LSTM Model in Keras with Auxiliary Inputs

I have a dataset with 2 columns - Each column contains a set of documents. I have to match the document in Col A with documents provided in Col B. This is a supervised classification problem. So my training data contains a label column indicating whether the documents match or not.

To solve the problem, I have a created a set of features, say f1-f25 (by comparing the 2 documents) and then trained a binary classifier on these features. This approach works reasonably well, but now I would like to evaluate Deep Learning models on this problem (specifically, LSTM models).

I am using the keras library in Python. After going through the keras documentation and other tutorials available online, I have managed to do the following:

from keras.layers import Input, Embedding, LSTM, Dense
from keras.models import Model

# Each document contains a series of 200 words 
# The necessary text pre-processing steps have been completed to transform  
  each doc to a fixed length seq
main_input1 = Input(shape=(200,), dtype='int32', name='main_input1')
main_input2 = Input(shape=(200,), dtype='int32', name='main_input2')
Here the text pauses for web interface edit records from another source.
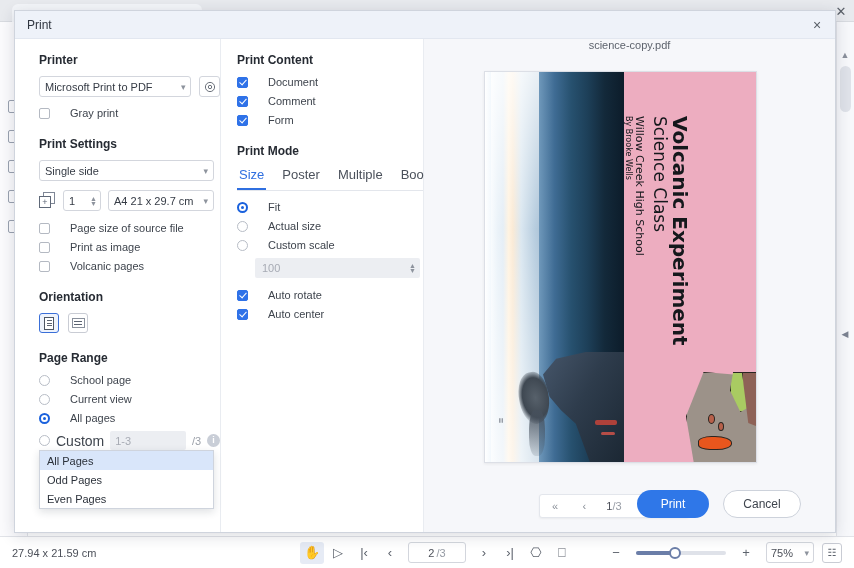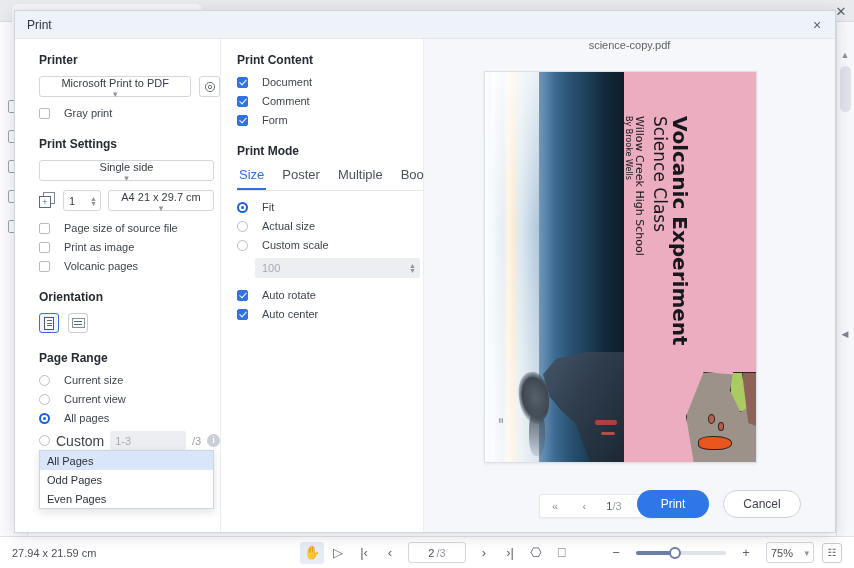--- a/index.html
+++ b/index.html
@@ -158,7 +158,7 @@
     height: 21px; border: 1px solid #d3d6dd; border-radius: 3px;
     background: #fff; display: flex; align-items: center;
     justify-content: space-between; padding: 0 5px;
-    font-size: 11px; color: #353b45; flex-direction: column;
+    font-size: 11px; color: #353b45;
   }
   .caret { color: #8d939d; font-size: 9px; }
 

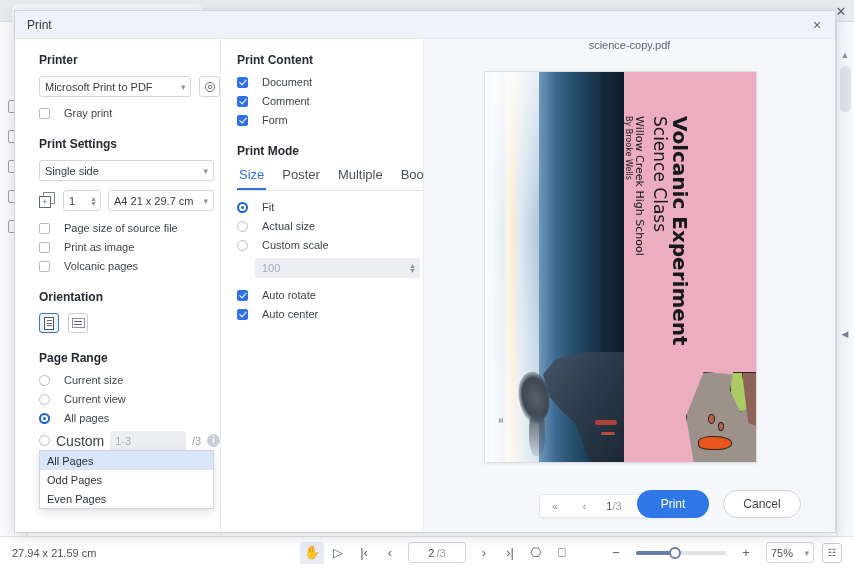--- a/index.html
+++ b/index.html
@@ -170,7 +170,7 @@
   }
 
   .chk-row, .radio-row {
-    display: flex; align-items: center; gap: 14px;
+    display: flex; align-items: center; gap: 20px;
     font-size: 11px; color: #3e444d; margin-bottom: 7px;
   }
   .chk {

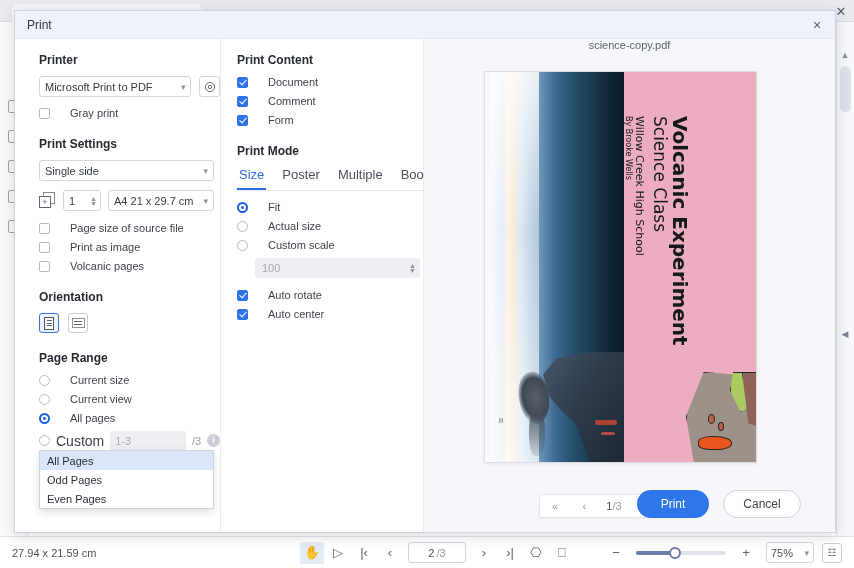--- a/index.html
+++ b/index.html
@@ -579,7 +579,7 @@
 
       <div class="radio-row">
         <span class="radio"></span>
-        <span>Current size</span>
+        <span>School page</span>
       </div>
       <div class="radio-row">
         <span class="radio"></span>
# Next I add a word embedding layer (embed_matrix is separately created    
for each word in my vocabulary by reading from a pre-trained embedding model)
x = Embedding(output_dim=300, input_dim=20000, 
input_length=200, weights = [embed_matrix])(main_input1)
y = Embedding(output_dim=300, input_dim=20000, 
input_length=200, weights = [embed_matrix])(main_input2)
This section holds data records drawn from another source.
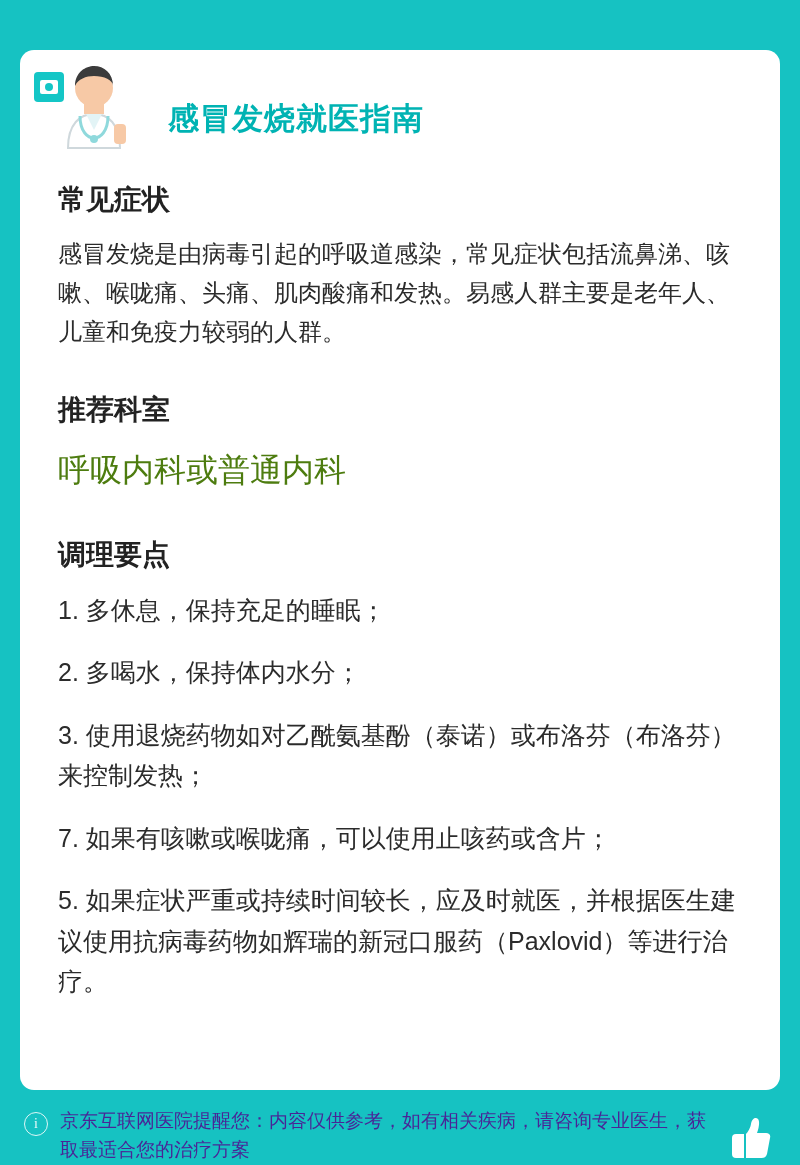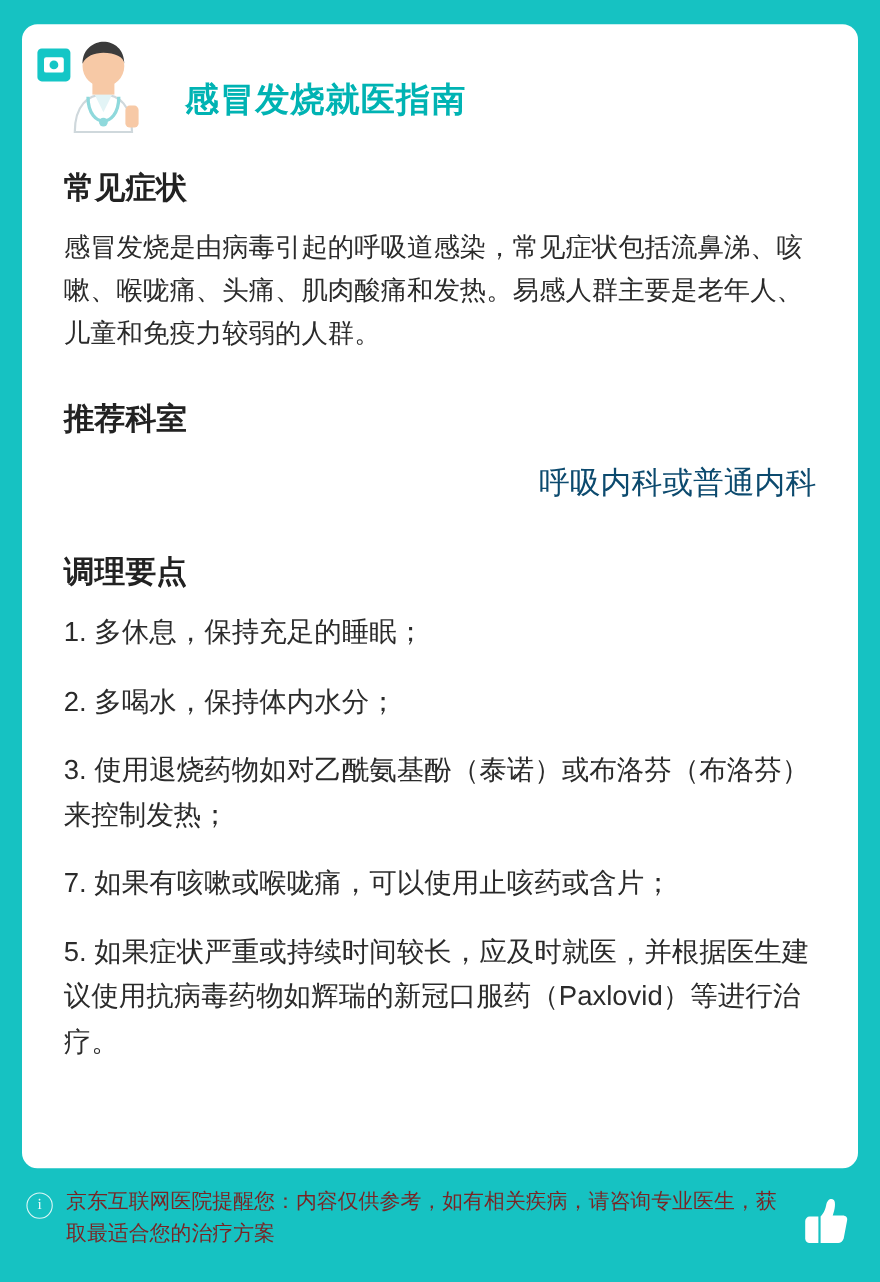--- a/index.html
+++ b/index.html
@@ -29,6 +29,7 @@
     height: 1040px;
     padding: 28px 38px 20px 38px;
     overflow: hidden;
+    margin-top: 28px;
   }
   
   .doctor {

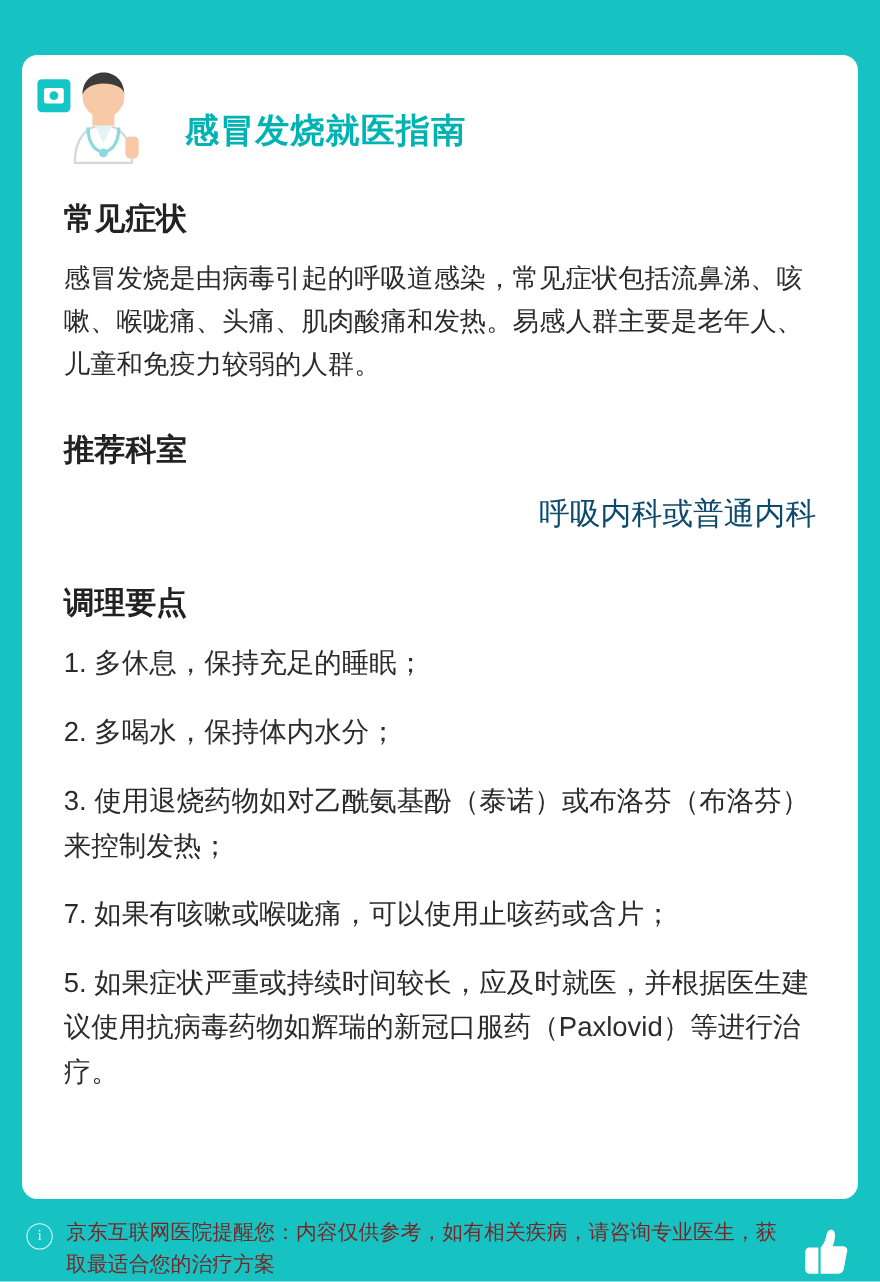--- a/index.html
+++ b/index.html
@@ -67,11 +67,10 @@
     margin: 0;
   }
   .plain-line {
-    font-size: 28px;
-    color: #0c4a6e;
+    font-size: 32px;
+    color: #4d7c0f;
     line-height: 1.6;
     margin: 0 0 6px 0;
-    text-align: right;
   }
   .steps {
     margin: 0;

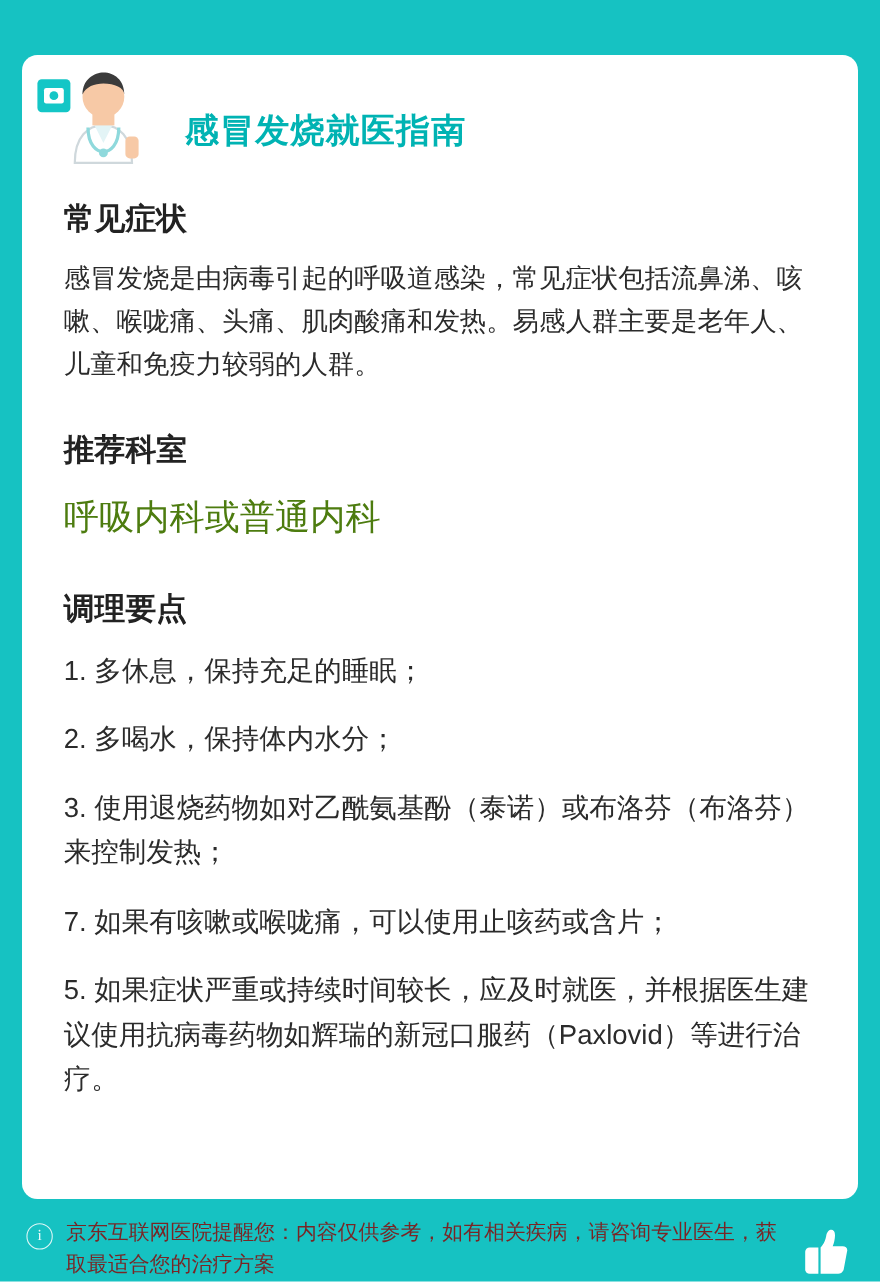--- a/index.html
+++ b/index.html
@@ -107,7 +107,7 @@
   }
   .footer-text {
     flex: 1 1 auto;
-    color: #7f1d1d;
+    color: #4c1d95;
     font-size: 19px;
     line-height: 1.55;
     opacity: 0.95;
# Next separately pass each layer thru a lstm layer to transform seq of   
vectors into a single sequence
lstm_out_x1 = LSTM(32)(x)
lstm_out_x2 = LSTM(32)(y)

# concatenate the 2 layers and stack a dense layer on top
x = keras.layers.concatenate([lstm_out_x1, lstm_out_x2])
x = Dense(64, activation='relu')(x)
# generate intermediate output
auxiliary_output = Dense(1, activation='sigmoid', name='aux_output')(x)
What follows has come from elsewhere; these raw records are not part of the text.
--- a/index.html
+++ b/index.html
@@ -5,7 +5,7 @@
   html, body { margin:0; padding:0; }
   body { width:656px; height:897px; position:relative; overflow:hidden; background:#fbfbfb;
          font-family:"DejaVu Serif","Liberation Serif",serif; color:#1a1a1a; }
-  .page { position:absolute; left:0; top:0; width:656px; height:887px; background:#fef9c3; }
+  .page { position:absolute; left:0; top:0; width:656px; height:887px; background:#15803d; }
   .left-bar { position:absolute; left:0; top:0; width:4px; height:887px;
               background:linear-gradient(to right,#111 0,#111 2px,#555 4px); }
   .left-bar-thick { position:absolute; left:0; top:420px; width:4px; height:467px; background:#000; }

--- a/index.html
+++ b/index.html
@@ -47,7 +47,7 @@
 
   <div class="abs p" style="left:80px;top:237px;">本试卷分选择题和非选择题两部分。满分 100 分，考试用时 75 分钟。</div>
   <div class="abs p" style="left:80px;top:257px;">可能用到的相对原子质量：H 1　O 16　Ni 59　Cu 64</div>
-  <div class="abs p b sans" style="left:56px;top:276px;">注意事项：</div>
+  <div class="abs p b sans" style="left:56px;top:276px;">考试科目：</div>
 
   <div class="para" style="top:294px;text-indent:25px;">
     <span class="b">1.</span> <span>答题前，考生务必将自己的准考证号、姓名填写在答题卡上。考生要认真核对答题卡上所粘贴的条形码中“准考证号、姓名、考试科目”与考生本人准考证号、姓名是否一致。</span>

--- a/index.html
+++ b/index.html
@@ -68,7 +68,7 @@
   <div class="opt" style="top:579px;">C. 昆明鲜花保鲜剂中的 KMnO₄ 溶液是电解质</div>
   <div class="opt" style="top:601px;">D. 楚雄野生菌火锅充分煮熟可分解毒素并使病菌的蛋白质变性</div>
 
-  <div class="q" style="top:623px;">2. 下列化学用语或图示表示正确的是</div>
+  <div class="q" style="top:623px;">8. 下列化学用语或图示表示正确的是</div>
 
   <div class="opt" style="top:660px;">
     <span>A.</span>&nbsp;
# add auxiliary input - auxiliary inputs contains 25 features for each document pair
auxiliary_input = Input(shape=(25,), name='aux_input')

# merge aux output with aux input and stack dense layer on top
main_input = keras.layers.concatenate([auxiliary_output, auxiliary_input])
x = Dense(64, activation='relu')(main_input)
x = Dense(64, activation='relu')(x)

# finally add the main output layer
main_output = Dense(1, activation='sigmoid', name='main_output')(x)

model = Model(inputs=[main_input1, main_input2, auxiliary_input], outputs= main_output)
model.compile(loss='binary_crossentropy', optimizer='adam', metrics=['accuracy'])

model.fit([x1, x2,aux_input], y,
      epochs=3, batch_size=32)

However, when I score this on the training data, I get the same prob. score for all cases. The issue seems to be with the way auxiliary input is fed in (because it generates meaningful output when I remove the aux. input). I also tried inserting the auxiliary input at different places in the network. But somehow I couldnt get this to work.

Any pointers?

I did something very similar recently using this dataset that can be used to forecast credit card defaults and it contains categorical data of customers (gender, education level, marriage status etc.) as well as payment history as time series. So I had to merge time series with non-series data. My solution was very similar to yours by combining LSTM with a dense, I try to adopt the approach to your problem. What worked for me is dense layer(s) on the auxiliary input.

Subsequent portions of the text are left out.